Translate

Archives

Avast Retargetable Decompiler IDA Plugin

In early December 2017, Avast open-sourced their machine code decompiler for platform-independent analysis of executable code. The decompiler is named Retargetable Decompiler (AKA RetDec.)

RetDec started life in 2011 as a joint project between AVG technologies, acquired by Avast in 2016, and Brno University of Technology (BUT) in the Czech Republic. Jakub Krouste, lead at Avast Threat Labs, was the “founder” of RetDec. Peter Matula, also of Avast, was the main developer of the RetDec decompiler. Over the years since 2011, more than 20 BSc/MSc/PhD students from BUN have been involved in the project. RetDec makes extensive use of a number of interesting technologies including Capstone, Yara, LLVM and LLVM IR (Intermediate Representation.)

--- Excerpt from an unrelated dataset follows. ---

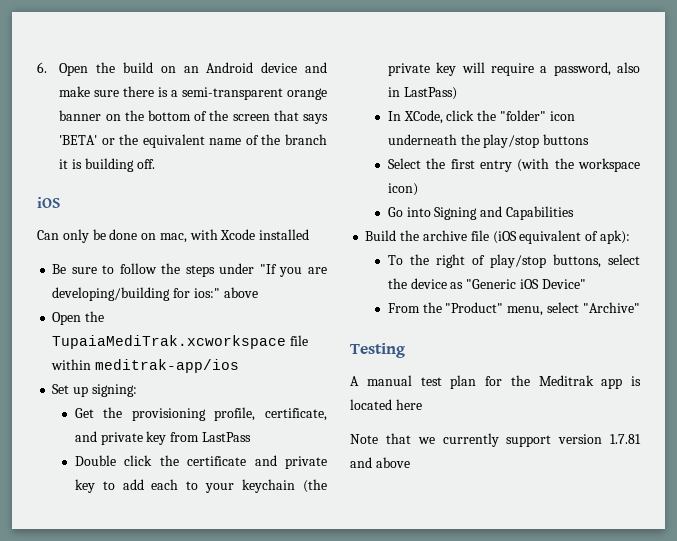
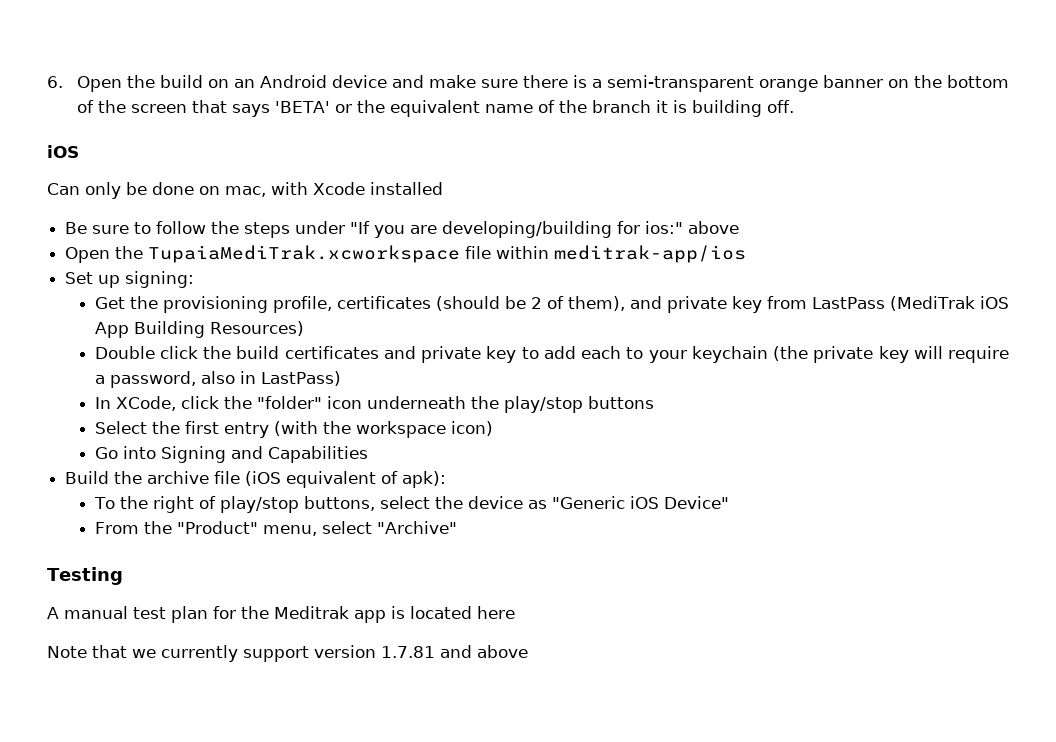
- Get the provisioning profile, certificate, and private key from LastPass
+ Get the provisioning profile, certificates (should be 2 of them), and private key from LastPass (MediTrak iOS App Building Resources)
- Double click the certificate and private key to add each to your keychain (the private key will require a password, also in LastPass)
+ Double click the build certificates and private key to add each to your keychain (the private key will require a password, also in LastPass)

RetDec represents over 7 years of development work. The tool is generic in that it can transform platform-specific code, such as IA32/PE binaries and ARM/ELF, into a higher form of representation, currently either C source code or a Python-like language. The name was chosen because the tool is not limited to a single CPU architecture, operating system or executable file format. This blog post is not going to go into the internals of the RetDec decompiler. Here is a list of publications on the subject if you are interested in learning more about the technology.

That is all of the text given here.